Boundaries
Boundaries create a line, either real or imaginary, where one (individual, object, place, or thing) ends and another begins. Between individuals, boundaries are observed in relation to each other. When individuals establish healthy boundaries in relationships, they learn to preserve their own needs and respect the needs of others.
When we do not set healthy boundaries in our relationships, the result is that we may feel violated, and may lose a sense of autonomy over our own lives. Setting effective boundaries helps keep our lives in balance, by establishing limits to protect our time, energy, and value in relationships. Boundaries may either be physical or emotional, and protecting our personal and emotional space. Boundary violations can result in feeling overwhelmed by others, sacrificing our own needs, or feeling “taken for granted.” Establishing healthy boundaries can result in experiencing positive self-esteem, a stronger sense of identity, better life balance, and more positive and respectful relationships with others.
Ways to set healthy boundaries:
1. Determine to protect your time and energy by creating structure and by setting reasonable limits on demands that are placed on you. We often hear that our time is valuable, but how many of us set boundaries around our time? This is includes setting limits on working hours, time spent socializing, and time devoted to energy draining tasks. When our energy is depleted, we have nothing left to give.
2. Establish limits in relationships by practicing assertive communications. Communicate with individuals about your own needs, while respecting their personal boundaries as well. Often a healthy compromise can be reached when an individual’s needs are clearly expressed and honored by both parties.
3. Set boundaries around your physical space, and possessions. Sometimes these boundaries are easier to set because they are often more observable and tangible than emotional boundaries.
4. Protect emotional boundaries, including: separate your feelings from the feelings of others, separate your own needs, and don’t blame others. This includes setting limits around sharing and expressing your feelings, and taking on the emotional needs of others.
The Expanded DBT Skills Training Manual (Pederson, 2017) defines wats to establish healthy and respectful boundaries in relationship to others, using the acronym BOUNDARY.
Be aware of Self
This includes being aware of your self in relation to others. Noticing whether your boundaries are too open or closed, dependent on your relationship with the other individual.
Observe others in the situation
This is includes respecting others, and being aware of their personal boundaries in relation to yours.
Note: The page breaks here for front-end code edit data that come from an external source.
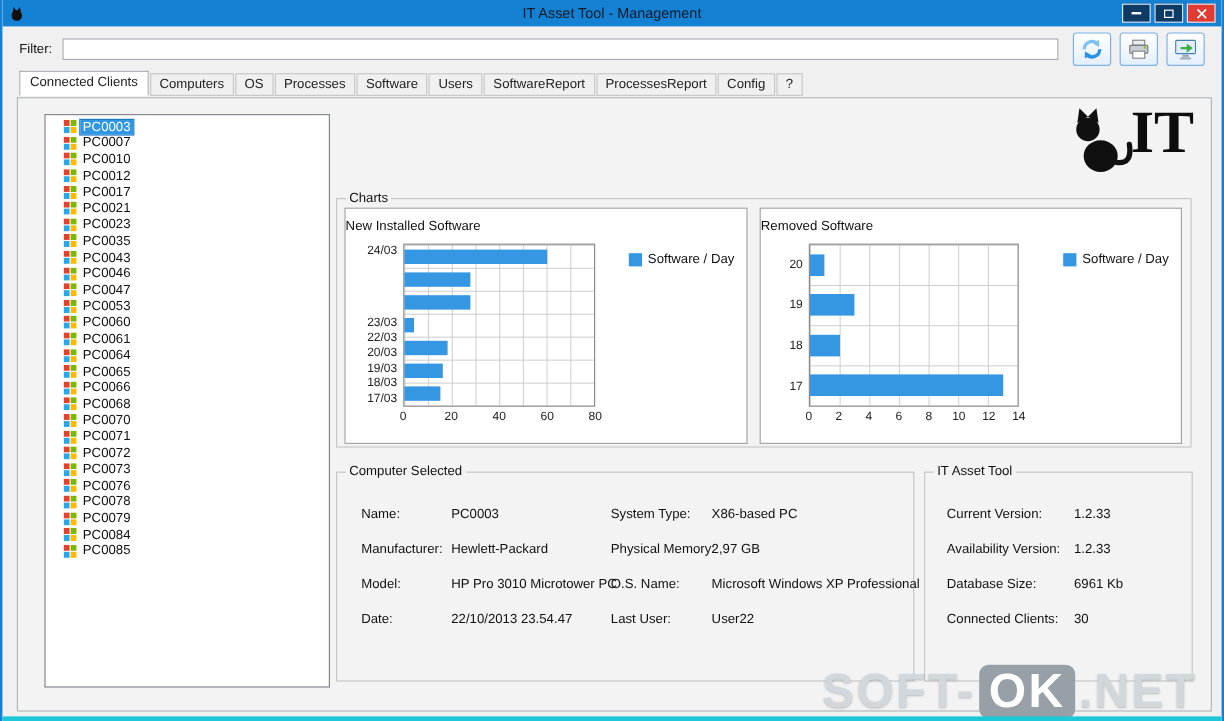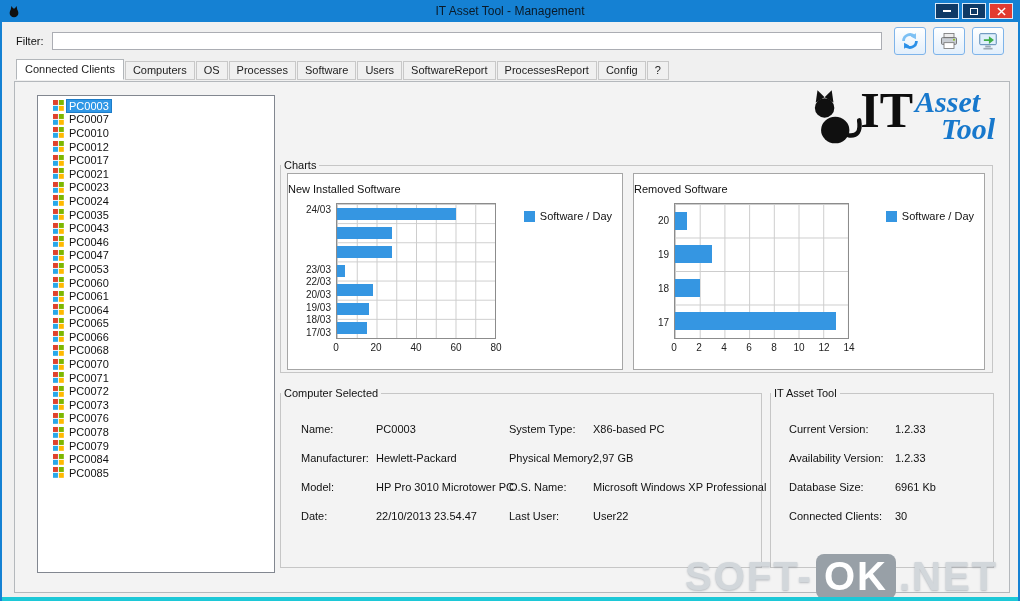--- a/index.html
+++ b/index.html
@@ -45,21 +45,21 @@
 
   
   .logo { position:absolute; right:14px; top:2px; display:flex; align-items:flex-start; }
   .logo-it { font-family:"Liberation Serif", serif; font-weight:bold; font-size:50px; line-height:52px; color:#0d0d0d; margin-left:-4px; }
   .logo-stack { display:flex; flex-direction:column; margin-left:2px; margin-top:4px; }
   .logo-asset, .logo-tool { font-family:"Liberation Serif", serif; font-style:italic; font-weight:bold; color:#1778cc; font-size:30px; line-height:27px; }
   .logo-tool { margin-left:26px; }
 
   
   .groupbox { position:absolute; border:1px solid #c6c6c6; margin:0; padding:0; min-inline-size:0; background:transparent; }
-  .groupbox legend { font-size:11px; color:#111; margin-left:0; padding:0 3px; }
+  .groupbox legend { font-size:11px; color:#111; margin-left:7px; padding:0 3px; }
 
   .charts-group { left:265px; top:77px; width:713px; height:214px; }
   .charts-inner { display:flex; gap:10px; padding:2px 6px 0 6px; }
   .chart-panel { background:#fff; border:1px solid #a6a6a6; height:197px; position:relative; }
   .chart1 { width:336px; }
   .chart2 { width:352px; }
   .chart-title { text-align:left; font-size:11px; color:#111; margin-top:9px; }
   .chart-body { display:flex; margin-top:8px; }
   .ylabels { display:flex; flex-direction:column; font-size:10px; color:#222; height:136px; }
   .chart1 .ylabels { width:48px; }
@@ -234,29 +234,20 @@
           </svg>
           <span class="tree-label">PC0023</span>
         </div>
         <div class="tree-item">
           <svg class="win-icon" viewBox="0 0 12 12" width="11" height="11">
             <rect x="0" y="0" width="5.4" height="5.4" fill="#e0422d"></rect>
             <rect x="6.4" y="0" width="5.4" height="5.4" fill="#7db700"></rect>
             <rect x="0" y="6.4" width="5.4" height="5.4" fill="#28a8ea"></rect>
             <rect x="6.4" y="6.4" width="5.4" height="5.4" fill="#ffb900"></rect>
           </svg>
-          <span class="tree-label">PC0024</span>
-        </div>
-        <div class="tree-item">
-          <svg class="win-icon" viewBox="0 0 12 12" width="11" height="11">
-            <rect x="0" y="0" width="5.4" height="5.4" fill="#e0422d"></rect>
-            <rect x="6.4" y="0" width="5.4" height="5.4" fill="#7db700"></rect>
-            <rect x="0" y="6.4" width="5.4" height="5.4" fill="#28a8ea"></rect>
-            <rect x="6.4" y="6.4" width="5.4" height="5.4" fill="#ffb900"></rect>
-          </svg>
           <span class="tree-label">PC0035</span>
         </div>
         <div class="tree-item">
           <svg class="win-icon" viewBox="0 0 12 12" width="11" height="11">
             <rect x="0" y="0" width="5.4" height="5.4" fill="#e0422d"></rect>
             <rect x="6.4" y="0" width="5.4" height="5.4" fill="#7db700"></rect>
             <rect x="0" y="6.4" width="5.4" height="5.4" fill="#28a8ea"></rect>
             <rect x="6.4" y="6.4" width="5.4" height="5.4" fill="#ffb900"></rect>
           </svg>
           <span class="tree-label">PC0043</span>
@@ -427,24 +418,20 @@
 
     <div class="logo">
       <svg viewBox="0 0 60 70" width="54" height="62">
         <ellipse cx="28" cy="52" rx="16" ry="15" fill="#101010"></ellipse>
         <circle cx="16" cy="27" r="11" fill="#101010"></circle>
         <polygon points="6,21 8,7 16,15" fill="#101010"></polygon>
         <polygon points="26,21 24,7 16,15" fill="#101010"></polygon>
         <path d="M43 58 q15 2 12 -17" stroke="#101010" stroke-width="5" fill="none" stroke-linecap="round"></path>
       </svg>
       <span class="logo-it">IT</span>
-      <span class="logo-stack">
-        <span class="logo-asset">Asset</span>
-        <span class="logo-tool">Tool</span>
-      </span>
     </div>
 
     <fieldset class="groupbox charts-group">
       <legend>Charts</legend>
       <div class="charts-inner">
 
         <div class="chart-panel chart1">
           <div class="chart-title">New Installed Software</div>
           <div class="chart-body">
             <div class="ylabels">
Observe another individual’s space, and be respectful of their needs.
Understand your limits, and the limits of others
This includes being aware of the limits you have set, in addition to the limits set by others. If you are not aware of another individual’s boundaries, check in with them respectfully if you feel you may have crossed the line.
Negotiate boundaries
Sometimes it is necessary to negotiate our boundaries in relation to others. This may prove essential when boundaries are too rigid or diffuse, and more flexibility may be needed to come to a healthy compromise. However, this does not mean compromising your own integrity in order to “fit in” or be liked.
Differences exist
Differences in relationships should be acknowledged and respected. Remember that differences exist and that each individual is influenced by their own background, culture, values, and experiences.
Always Remember Your Values
Another person’s views, beliefs, and values should be respected, and remember to respectfully communicate about your own value system.
Your safety comes first
Remember to protect your emotional, psychological, and physical safety in relation to others. It is not healthy to continuously compromise your own health and safety for the needs of others.
Once healthy boundaries have been established and communicated, your personal relationships can become more respectful and fulfilling. Prioritize communications around boundary setting, and establishing healthy limits that define acceptable and unacceptable behaviors for yourself and others.